WHAT THE TASK ASKS:
Copy out all lines of the material below in which "column" occurs.

INPUT DATA:
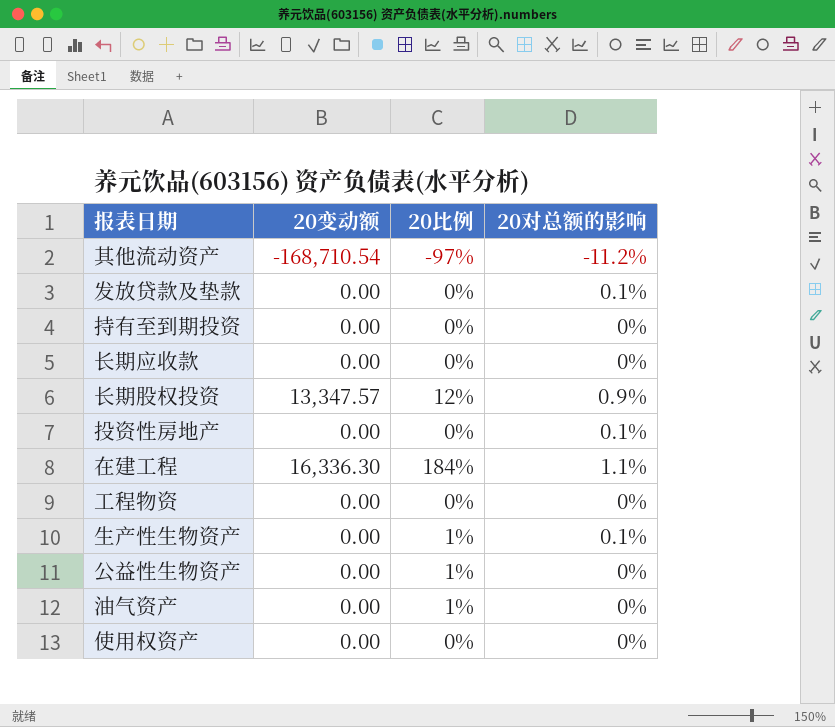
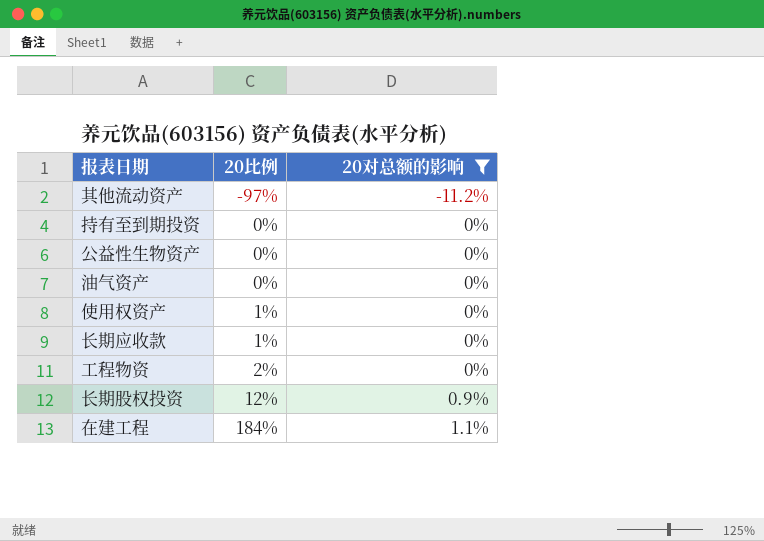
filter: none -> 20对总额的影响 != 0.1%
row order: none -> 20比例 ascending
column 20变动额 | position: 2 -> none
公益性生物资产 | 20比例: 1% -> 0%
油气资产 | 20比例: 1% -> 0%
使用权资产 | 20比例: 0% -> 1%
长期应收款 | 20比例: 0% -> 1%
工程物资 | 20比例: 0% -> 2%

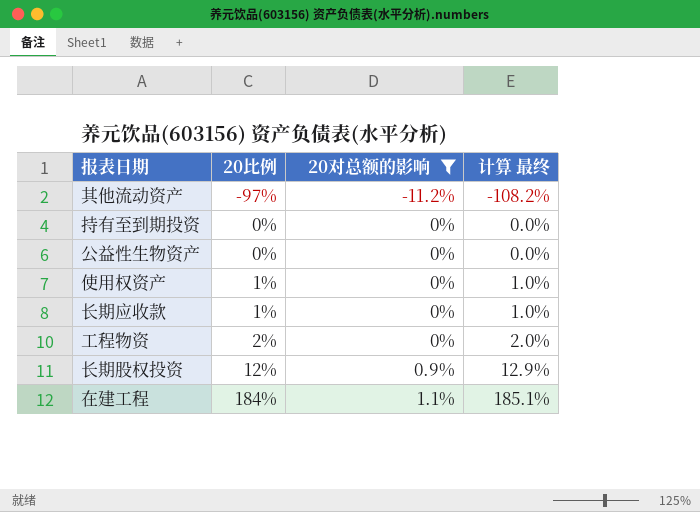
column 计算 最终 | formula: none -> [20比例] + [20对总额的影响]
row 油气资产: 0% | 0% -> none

TASK OUTPUT:
column 20变动额 | position: 2 -> none
column 计算 最终 | formula: none -> [20比例] + [20对总额的影响]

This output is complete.